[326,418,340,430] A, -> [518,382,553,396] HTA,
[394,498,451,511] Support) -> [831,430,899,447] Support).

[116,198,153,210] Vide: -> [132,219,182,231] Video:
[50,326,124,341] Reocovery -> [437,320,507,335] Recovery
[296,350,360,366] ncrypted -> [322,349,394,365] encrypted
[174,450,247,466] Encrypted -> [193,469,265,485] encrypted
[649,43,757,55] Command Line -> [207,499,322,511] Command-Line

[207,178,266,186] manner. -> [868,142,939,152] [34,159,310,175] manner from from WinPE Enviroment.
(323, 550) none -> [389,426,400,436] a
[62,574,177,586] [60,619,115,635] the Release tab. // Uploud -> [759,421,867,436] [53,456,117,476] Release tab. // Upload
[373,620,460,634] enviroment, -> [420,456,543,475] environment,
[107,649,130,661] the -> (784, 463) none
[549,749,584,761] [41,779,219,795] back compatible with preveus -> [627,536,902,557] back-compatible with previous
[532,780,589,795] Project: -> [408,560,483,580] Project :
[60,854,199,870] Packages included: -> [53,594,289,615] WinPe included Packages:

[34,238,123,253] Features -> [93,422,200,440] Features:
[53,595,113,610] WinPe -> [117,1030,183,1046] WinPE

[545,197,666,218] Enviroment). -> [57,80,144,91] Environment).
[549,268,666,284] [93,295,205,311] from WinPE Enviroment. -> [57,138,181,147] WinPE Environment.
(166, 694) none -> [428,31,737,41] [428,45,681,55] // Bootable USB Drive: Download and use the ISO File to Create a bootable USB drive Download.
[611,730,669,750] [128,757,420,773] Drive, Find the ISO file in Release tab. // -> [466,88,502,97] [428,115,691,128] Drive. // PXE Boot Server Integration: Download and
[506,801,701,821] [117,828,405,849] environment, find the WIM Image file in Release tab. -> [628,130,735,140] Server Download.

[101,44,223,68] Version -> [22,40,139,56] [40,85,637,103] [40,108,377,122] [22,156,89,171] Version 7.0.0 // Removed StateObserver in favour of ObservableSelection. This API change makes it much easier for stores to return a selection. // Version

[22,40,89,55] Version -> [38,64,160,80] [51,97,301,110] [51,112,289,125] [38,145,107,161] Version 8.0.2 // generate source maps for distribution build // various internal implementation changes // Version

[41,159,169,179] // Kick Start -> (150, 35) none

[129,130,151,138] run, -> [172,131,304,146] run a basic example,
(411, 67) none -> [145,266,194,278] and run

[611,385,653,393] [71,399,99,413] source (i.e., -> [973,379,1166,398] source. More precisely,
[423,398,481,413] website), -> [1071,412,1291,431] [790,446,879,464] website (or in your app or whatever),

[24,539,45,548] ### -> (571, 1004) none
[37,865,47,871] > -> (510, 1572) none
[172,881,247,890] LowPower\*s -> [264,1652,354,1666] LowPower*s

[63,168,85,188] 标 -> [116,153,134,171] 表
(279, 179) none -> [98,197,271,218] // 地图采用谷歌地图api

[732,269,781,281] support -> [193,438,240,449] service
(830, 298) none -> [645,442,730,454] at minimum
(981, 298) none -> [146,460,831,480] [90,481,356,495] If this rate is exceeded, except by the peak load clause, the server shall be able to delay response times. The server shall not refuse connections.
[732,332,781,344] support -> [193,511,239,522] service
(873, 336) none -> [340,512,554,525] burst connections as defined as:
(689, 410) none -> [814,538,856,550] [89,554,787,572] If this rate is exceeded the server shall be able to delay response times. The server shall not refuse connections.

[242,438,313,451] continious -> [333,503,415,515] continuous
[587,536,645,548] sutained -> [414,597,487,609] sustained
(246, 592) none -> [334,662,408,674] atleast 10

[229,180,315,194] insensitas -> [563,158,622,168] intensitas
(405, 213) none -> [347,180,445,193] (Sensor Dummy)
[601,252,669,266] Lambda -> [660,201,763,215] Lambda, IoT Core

● ● ● ● ●

**Exercise objective:**
Find where the line with "[34,238,123,253] Features ->" sits in the material above, then copy exactly from it through the line with "[549,268,666,284] [93,295,205,311] from". Add no other line.

**Result:**
[34,238,123,253] Features -> [93,422,200,440] Features:
[53,595,113,610] WinPe -> [117,1030,183,1046] WinPE

[545,197,666,218] Enviroment). -> [57,80,144,91] Environment).
[549,268,666,284] [93,295,205,311] from WinPE Enviroment. -> [57,138,181,147] WinPE Environment.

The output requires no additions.